## GIVEN ENTRIES
****************************************

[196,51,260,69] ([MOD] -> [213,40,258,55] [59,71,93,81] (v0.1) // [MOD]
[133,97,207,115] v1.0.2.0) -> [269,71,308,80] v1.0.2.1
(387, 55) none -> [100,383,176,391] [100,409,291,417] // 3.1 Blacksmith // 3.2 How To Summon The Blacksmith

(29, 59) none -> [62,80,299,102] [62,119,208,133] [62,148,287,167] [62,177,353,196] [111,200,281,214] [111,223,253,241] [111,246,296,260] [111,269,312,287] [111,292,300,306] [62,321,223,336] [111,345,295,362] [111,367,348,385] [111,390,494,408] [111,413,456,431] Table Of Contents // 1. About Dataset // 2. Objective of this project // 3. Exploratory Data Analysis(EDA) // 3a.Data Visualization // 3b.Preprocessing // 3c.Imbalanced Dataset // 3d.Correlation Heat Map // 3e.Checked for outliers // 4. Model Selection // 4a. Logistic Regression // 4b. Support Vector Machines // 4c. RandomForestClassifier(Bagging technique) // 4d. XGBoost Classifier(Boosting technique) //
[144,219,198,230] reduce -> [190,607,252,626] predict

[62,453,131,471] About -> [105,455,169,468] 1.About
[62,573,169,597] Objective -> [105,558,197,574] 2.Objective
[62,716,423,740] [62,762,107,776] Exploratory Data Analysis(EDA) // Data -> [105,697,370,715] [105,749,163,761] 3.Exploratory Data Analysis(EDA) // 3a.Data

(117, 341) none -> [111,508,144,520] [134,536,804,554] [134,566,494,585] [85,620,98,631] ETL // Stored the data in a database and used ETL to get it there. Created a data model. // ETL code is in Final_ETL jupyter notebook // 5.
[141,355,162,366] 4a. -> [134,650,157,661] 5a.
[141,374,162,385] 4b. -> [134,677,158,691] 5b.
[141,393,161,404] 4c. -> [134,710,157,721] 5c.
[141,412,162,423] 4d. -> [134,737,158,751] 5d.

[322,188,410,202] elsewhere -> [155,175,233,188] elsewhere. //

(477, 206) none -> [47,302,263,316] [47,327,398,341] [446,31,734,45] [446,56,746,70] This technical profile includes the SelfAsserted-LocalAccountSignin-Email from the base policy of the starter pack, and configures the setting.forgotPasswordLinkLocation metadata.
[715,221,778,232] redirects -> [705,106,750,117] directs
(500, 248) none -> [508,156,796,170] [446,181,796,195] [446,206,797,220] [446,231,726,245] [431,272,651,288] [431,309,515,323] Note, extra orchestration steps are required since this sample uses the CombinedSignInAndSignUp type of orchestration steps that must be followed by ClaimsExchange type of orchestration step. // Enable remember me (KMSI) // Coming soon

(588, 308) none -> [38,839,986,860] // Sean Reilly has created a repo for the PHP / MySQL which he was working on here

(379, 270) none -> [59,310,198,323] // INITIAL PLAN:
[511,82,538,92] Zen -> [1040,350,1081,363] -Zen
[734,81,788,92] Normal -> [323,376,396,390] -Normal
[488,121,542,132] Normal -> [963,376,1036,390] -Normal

****************************************

## EXERCISE
Within the material above, output exactly the lines from the one with "[141,393,161,404] 4c. ->" through the one with "[322,188,410,202] elsewhere ->", end lines included, and nothing besides.

## EXPECTED OUTPUT
[141,393,161,404] 4c. -> [134,710,157,721] 5c.
[141,412,162,423] 4d. -> [134,737,158,751] 5d.

[322,188,410,202] elsewhere -> [155,175,233,188] elsewhere. //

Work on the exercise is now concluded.